You've basically got two options to apply the fix yourself.

  1. Quick and dirty: Edit /usr/share/X11/xkb/symbols/us and comment out the line include "level3(ralt_switch)". Then reapply your keyboard layout (using setxkbmap, log out and back in, etc). The change should take effect immediately.

    • Advantage: should take all of 20 seconds to apply, including checking the manpage of setxkbmap.
    • Disadvantage: if the Jessie xkb-data package is updated to a new version (but less than v2.17), you'll have to perform the edit again.
  2. Slow and clean: Grab Sid's xkeyboard-config package (any other Debian version v2.17 or newer would work too) and create your own backport. Install any build dependencies, build the binary packages, and you'll have your very own Jessie version xkb-data v2.19. Install this package (with dpkg -i, or add to a local apt repository, etc), reload your keymap, and you're in business.
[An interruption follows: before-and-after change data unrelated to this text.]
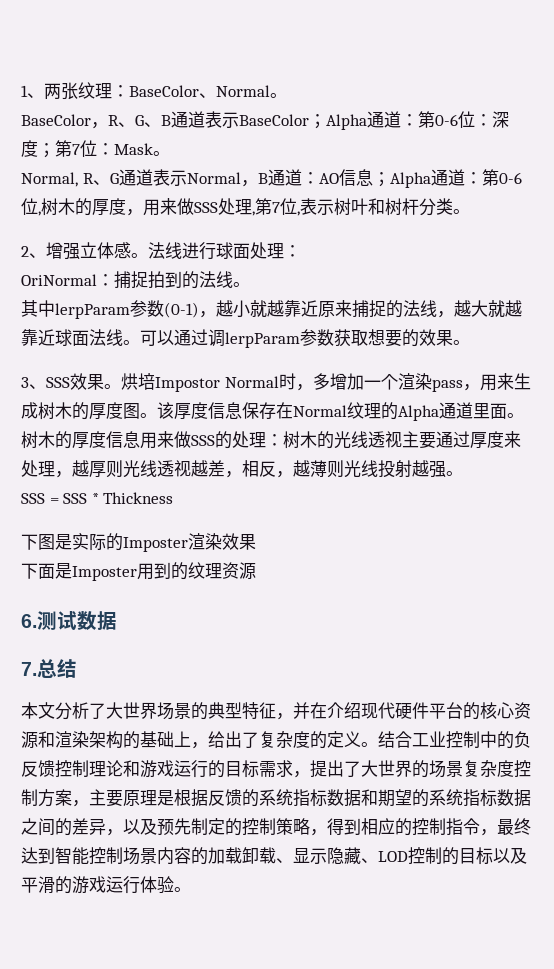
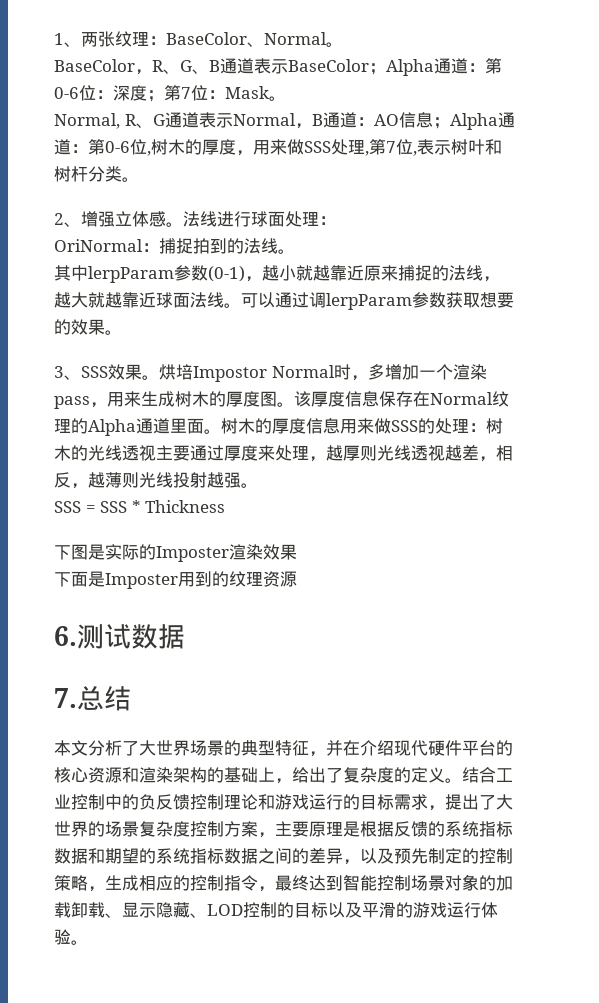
[327,818,361,835] 得到 -> [105,875,139,891] 生成
[157,847,191,865] 内容 -> [445,874,479,891] 对象

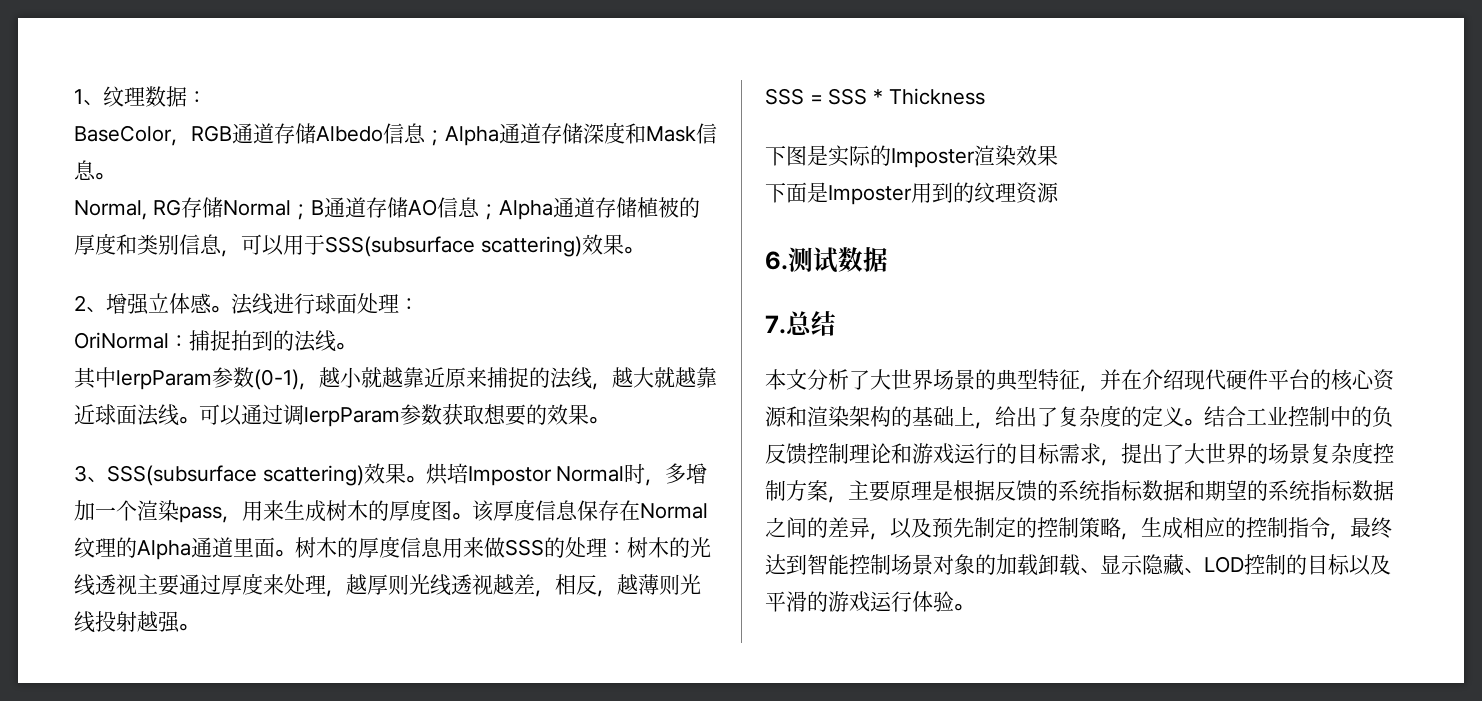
[81,31,343,47] 两张纹理：BaseColor、Normal。 -> [103,86,207,107] 纹理数据：
[152,58,502,76] [54,85,286,102] [54,112,374,129] R、G、B通道表示BaseColor；Alpha通道：第0-6位：深度；第7位：Mask。 // Normal, R、G通道表示Normal，B通道： -> [191,122,717,146] [74,160,115,180] [74,197,408,220] RGB通道存储Albedo信息；Alpha通道存储深度和Mask信息。 // Normal, RG存储Normal；B通道存储
[71,139,502,156] [54,166,122,182] ：第0-6位,树木的厚度，用来做SSS处理,第7位,表示树叶和树杆分类 -> [594,197,700,218] [74,233,624,257] 存储植被的厚度和类别信息，可以用于SSS(subsurface scattering)效果
[81,366,108,378] SSS -> [107,465,364,486] SSS(subsurface scattering)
    • Advantage: if Jessie updates the xkb-data package, your local package should be kept if the new Jessie package is older than v2.19. Backporting software like this is safer than grabbing binary packages from other Debian distributions and installing them directly.
    • Disadvantage: other Jessie-era packages may have trouble with newer software. This is fairly low-risk for xkb-data, but it's something to keep in mind.